Friday, March 16, 2012

B2B publisher GIE Media releases universal iOS app for its horticulture division

The first third party mobile apps began appearing in 2008 when Apple introduced its second general iPhone and updated its mobile operating system. Publishers have been playing catch up ever since, with some segments quickly making the transition (consumer magazines), others struggling (newspapers) and still others practically ignoring the entire platform (B2B magazines).

One B2B that has begun to launch apps is GIE Media. The company released two iPad apps earlier this year and have now launched an app for its horticultural division. (Disclosure: a few years ago I was the group publisher of a competing group of magazines.)

GIE Media Horticulture is free new app that gathers up the RSS feeds coming from the publisher's magazine in the group: Lawn & Landscape, Greenhouse Management, Nursery Management and Golf Course Industry.
(I understand that GIE will be relaunching is landscape dealer magazine soon.)

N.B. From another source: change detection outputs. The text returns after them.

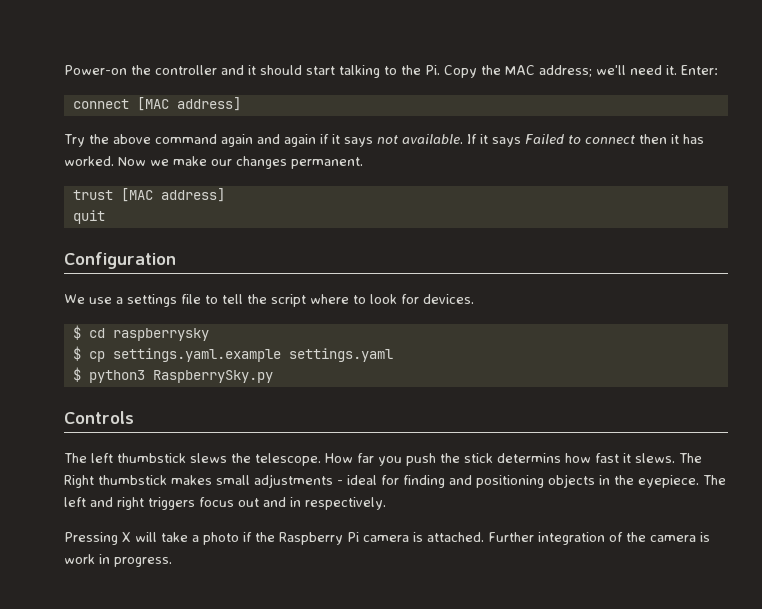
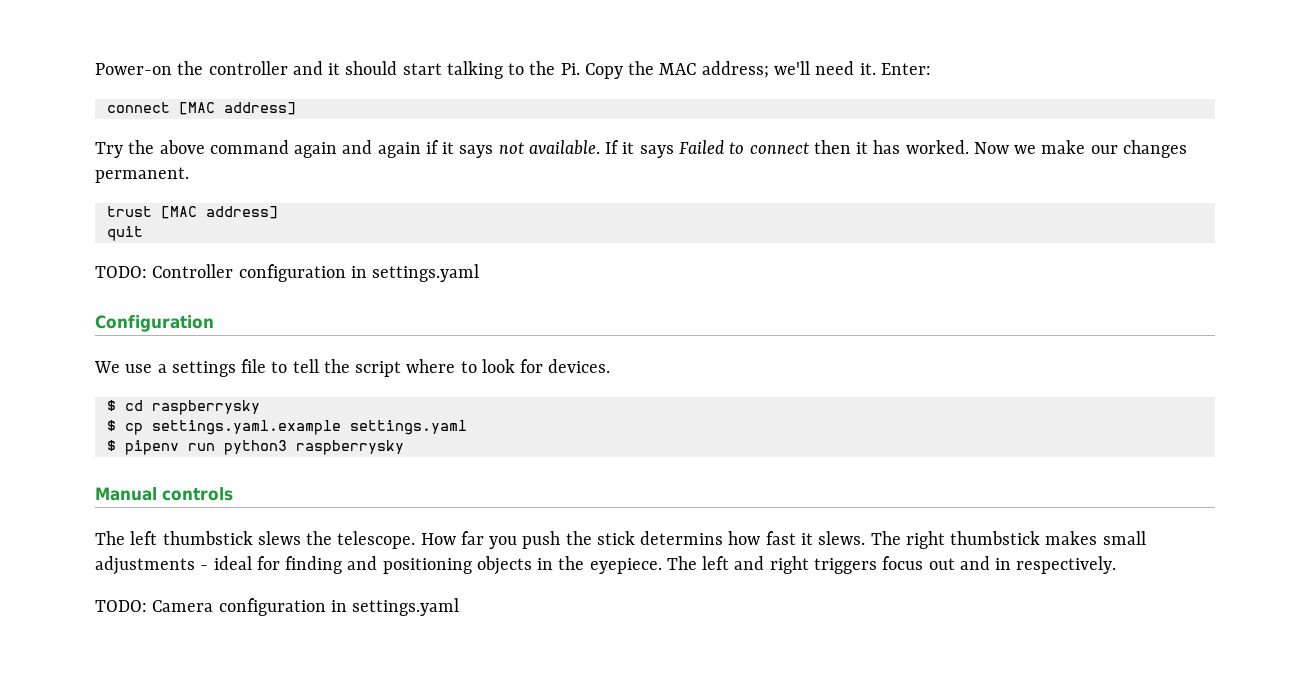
+ TODO: Controller configuration in settings.yaml
- $ python3 RaspberrySky.py
- Controls
+ $ pipenv run python3 raspberrysky
+ Manual controls
- The Right thumbstick makes small adjustments - ideal for finding and positioning objects in the eyepiece.
+ The right thumbstick makes small adjustments - ideal for finding and positioning objects in the eyepiece.
- Pressing X will take a photo if the Raspberry Pi camera is attached. Further integration of the camera is work in progress.
+ TODO: Camera configuration in settings.yaml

The app works well on mobile platforms where reading news on the Safari browser can be less than ideal. On the iPad the app's main advantage is gathering up all the news feeds from the different industry websites. Both the mobile and tablet sides of the app appear to be single-sponsored by Dow AgroSciences, and the all GIE Media apps appear under their own name rather than that of a vendor (yeah).

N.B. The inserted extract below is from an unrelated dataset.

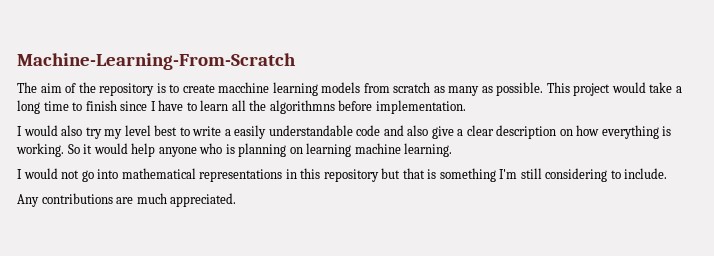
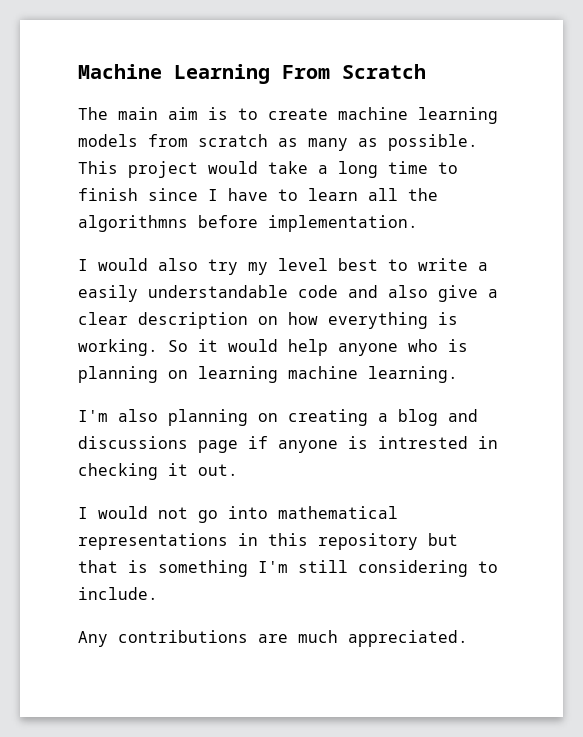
- Machine-Learning-From-Scratch
- The aim of the repository is to create macchine learning models from scratch as many as possible.
+ Machine Learning From Scratch
+ The main aim is to create machine learning models from scratch as many as possible.
+ I'm also planning on creating a blog and discussions page if anyone is intrested in checking it out.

The app is definitely web-oriented as the print magazines are not presented in either a replica or native design form. This is probably just as well as the app does not have a qualification mechanism in it – something important to control circulation B2B magazines.

We're still not seeing very many B2B publishers in the App Store, in any form – Cygnus Business Media being somewhat of an exception. The reason may simply be that so many of the B2Bs are owned now by private equity firms. The big players, who would have led the charge on mobile and tablets, such as Primedia, Reed Business Information or McGraw-Hill either don't exist anymore, have slimmed down to practically nothing, or have simply stopped investing in their B2B divisions.

What the U.S. B2B industry may need is a purely digital start-up that will apply the same pressure to build apps as VerticalNet did to pressure B2Bs to first launch websites.